Originally published by Pro Audio Files http://theproaudiofiles.com/music-and-the-brain/
What’s the Brain Got to Do With It?
The Perception of Sound
How do we perceive sound? Well it seems simple enough (ok, it’s not that simple): sound waves travel through the air as compressions and rarefactions, these travel through our outer ears and cause our eardrums to vibrate, this vibration is transmitted via tiny bones in the inner ear and translated to electrical impulses by thousands of little hair cells.
Once the mechanical sound has been transformed into electrical signals and picked up by the hearing nerve it gets a lot less straightforward. Our brain now has to make sense of the vibrations that hit our eardrum. This is where psychoacoustics come into play.
Filling in the Gaps
We don’t always receive perfect and coherent information through those vibrations hitting our ears. Our brain then needs to fill in the gaps. A lot of times our brain guesses right and fills in the missing piece of our reality.
An example of this is a telephone conversation. The frequency range of the microphone and speaker of a telephone is limited to such an extent that the actual pitch of our voice (the fundamental frequency) is not being transmitted.
The Missing Fundamental
Because of the harmonics in our voice creating a series that is recognizable to our brain, our brain simply creates the fundamental frequency for us. It’s a pretty convincing illusion. Even though our intellect can understand that the fundamental is missing, there is really no way for us not to hear it.
This effect, known as the missing fundamental, can be useful to us in a mixing situation.
The missing fundamental is the illusion at play when we choose to distort a low bassline so that it can be heard on small speakers. Again, it’s the harmonics that fool our brain to “hear” the fundamental. Unfortunately there doesn’t seem to be a way to fool ourselves into feeling the bass resonate in our gut.
Is What We See What We Hear?
Our eyes can certainly do some strange things to influence how we perceive a sound. One effect is known as the McGurk effect and shows us once again that even though we know something to be true on an intellectual level, it doesn’t seem to change the way our perception works.
In this video you see a man saying “ga-ga-ga-ga-ga-ga”, but the sound you’re hearing is actually “ba-ba-ba-da-ba-ba”. When combining the two, your brain will tell you that he’s saying “da-da-da-da-da-da.” Again, knowing this to be the case doesn’t make you hear “ba-ba,” unless you close your eyes or look away.
Our eyes certainly play a big part in evaluating sound, keep this is mind next time you lay your eyes on the fancy GUI of your new plugin. And make a habit of turning off your screen every once in a while when you’re listening to your mix. If you’re not yet convinced that your eyes can distort your interpretation of sound, keep reading.
To further illustrate how ingenious our brain is and how much it helps us interpret sound, let’s talk briefly about sound localization.
We as engineers apply the science of sound localization when we use a stereo miking technique, pan a track on our console or in our DAW. The brain essentially uses two factors when determining where a sound source is located. These two factors are phase and amplitude.
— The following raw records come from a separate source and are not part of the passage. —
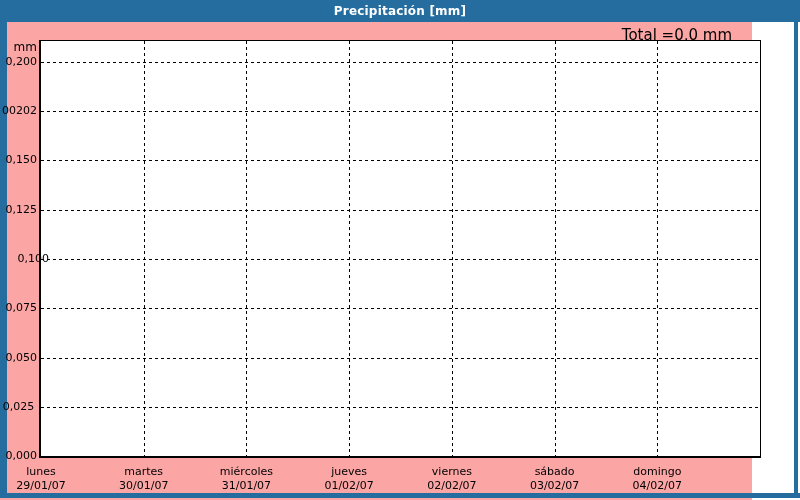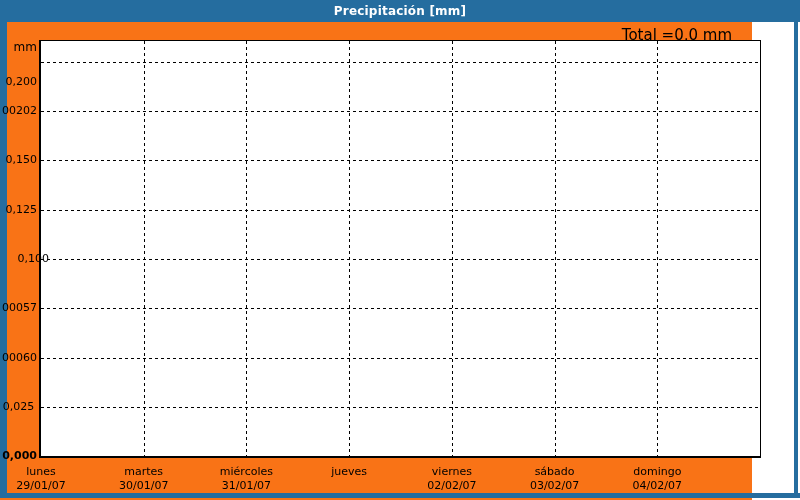--- a/index.html
+++ b/index.html
@@ -10,7 +10,7 @@
     color: #000;
     overflow: hidden;
   }
-  .screen { position: relative; width: 752px; height: 500px; background: #f97316; }
+  .screen { position: relative; width: 752px; height: 500px; background: #fca5a5; }
 
   .title-bar {
     position: absolute; left: 0; top: 0; width: 800px; height: 22px;

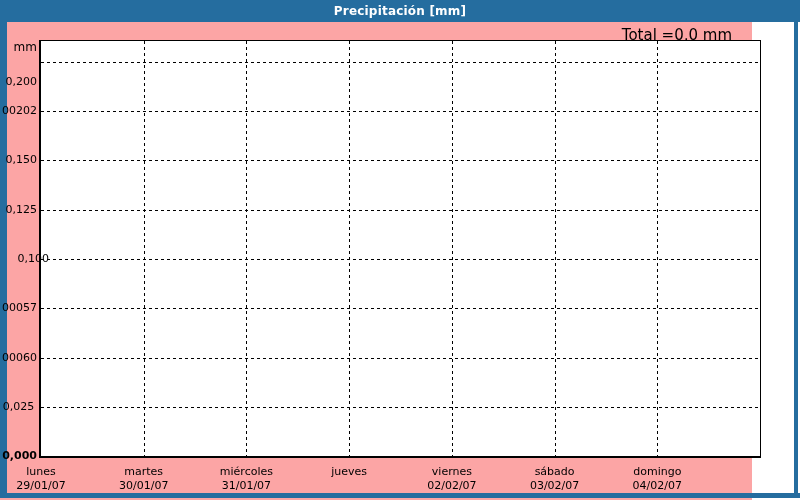--- a/index.html
+++ b/index.html
@@ -99,7 +99,7 @@
     </div>
 
   <div id="yticks">
-      <div class="ytick" style="top: 53.9px; margin-top: 20px;">0,200</div>
+      <div class="ytick" style="top: 53.9px;">0,200</div>
       <div class="ytick" style="top: 103.2px;">00202</div>
       <div class="ytick" style="top: 152.4px;">0,150</div>
       <div class="ytick" style="top: 201.7px;">0,125</div>

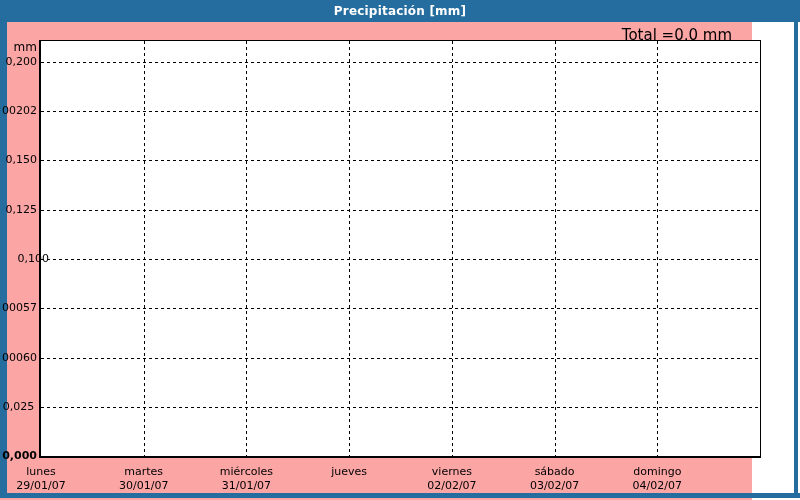--- a/index.html
+++ b/index.html
@@ -104,7 +104,7 @@
       <div class="ytick" style="top: 152.4px;">0,150</div>
       <div class="ytick" style="top: 201.7px;">0,125</div>
       <div class="ytick" style="top: 250.9px; padding-left: 12px;">0,100</div>
-      <div class="ytick" style="top: 300.2px;">00057</div>
+      <div class="ytick" style="top: 300.2px;">0,075</div>
       <div class="ytick" style="top: 349.5px;">00060</div>
       <div class="ytick" style="top: 398.7px; text-align: center;">0,025</div>
       <div class="ytick" style="top: 448px; font-weight: bold;">0,000</div>

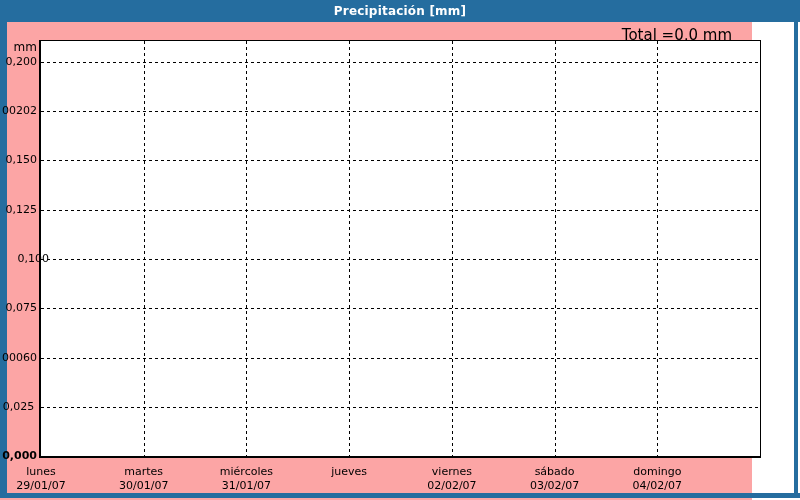--- a/index.html
+++ b/index.html
@@ -105,7 +105,7 @@
       <div class="ytick" style="top: 201.7px;">0,125</div>
       <div class="ytick" style="top: 250.9px; padding-left: 12px;">0,100</div>
       <div class="ytick" style="top: 300.2px;">0,075</div>
-      <div class="ytick" style="top: 349.5px;">00060</div>
+      <div class="ytick" style="top: 349.5px;">0,050</div>
       <div class="ytick" style="top: 398.7px; text-align: center;">0,025</div>
       <div class="ytick" style="top: 448px; font-weight: bold;">0,000</div>
     </div>

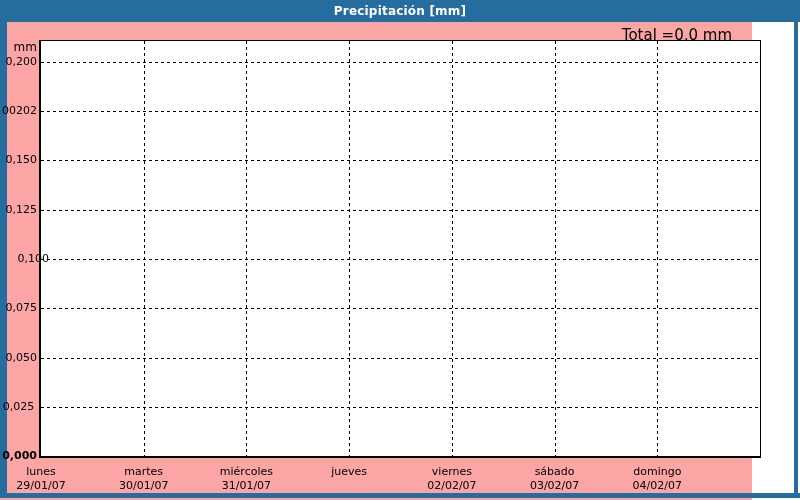--- a/index.html
+++ b/index.html
@@ -107,7 +107,7 @@
       <div class="ytick" style="top: 300.2px;">0,075</div>
       <div class="ytick" style="top: 349.5px;">0,050</div>
       <div class="ytick" style="top: 398.7px; text-align: center;">0,025</div>
-      <div class="ytick" style="top: 448px; font-weight: bold;">0,000</div>
+      <div class="ytick" style="top: 448px;">0,000</div>
     </div>
   <div id="xlabels">
       <div class="xlabel" style="left: -19px;">

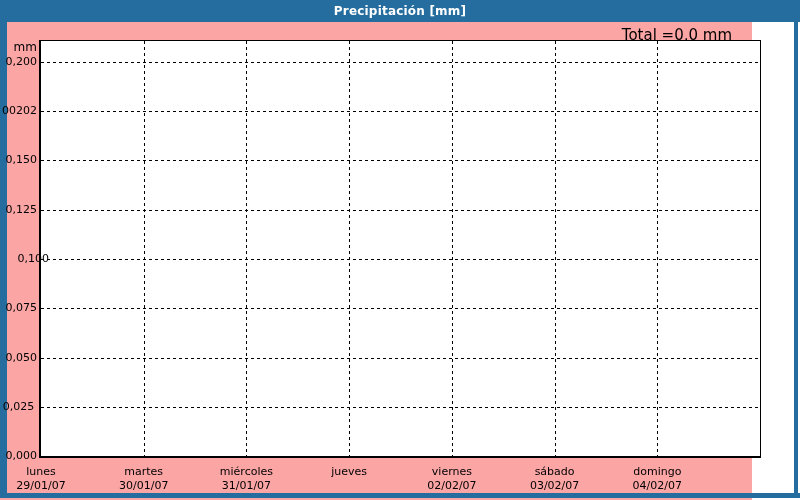--- a/index.html
+++ b/index.html
@@ -124,6 +124,7 @@
       </div>
       <div class="xlabel" style="left: 289.1px;">
         <div>jueves</div>
+        <div>01/02/07</div>
       </div>
       <div class="xlabel" style="left: 391.9px;">
         <div>viernes</div>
When turning a pan knob, you change the balance in level between the left and right channel thus making the brain assume that the sound source is located where it seems the loudest. Phase is a big factor when using a stereo miking technique such as X/Y (the phase/timing of the sound wave hitting each microphone is vital information for our brain).
A Different Train of Thought
Sound localization may seem quite straightforward. But even though our brain is relying on principles that are very much a part of the physical world, our eyes can be a powerful deceiver.
An experiment was done where the participants watched a train (not moving) in front of them and heard a sound that seemingly originated from the train.
After awhile the train began to move and traveled in a circle around the participant while the sound source was still in front of them and didn’t move along with the train. Now a spectacular thing happened, since the sound is obviously not moving and the assumed sound source obviously is moving, the brain has to find a new plausible (stationary) origin of the sound. One that does not interfere with what we see. The solution is to place the source right above us. And that’s where the participants of the experiment heard the sound when they saw the train moving.
Another part of psychoacoustics that is a major part of our job as mixers is audio masking.
The general principles of masking go like this: a louder sound masks a quieter sound, low frequencies mask high frequencies. The way we counter these effects in mixing is by using our level faders, EQs and pan pots, and thus getting a sound out of the way from another sound so our brain can distinguish it.
Acknowledging that our brain is a big part of what we hear will also tell us that our visual perception, general thoughts and expectations are monumental in the assessment of what we hear. Regularly doing blind tests (simple ones like clicking the bypass button on a plugin several times while keeping your eyes closed) is a really good way to know that you’re actually making positive changes in your production or mix.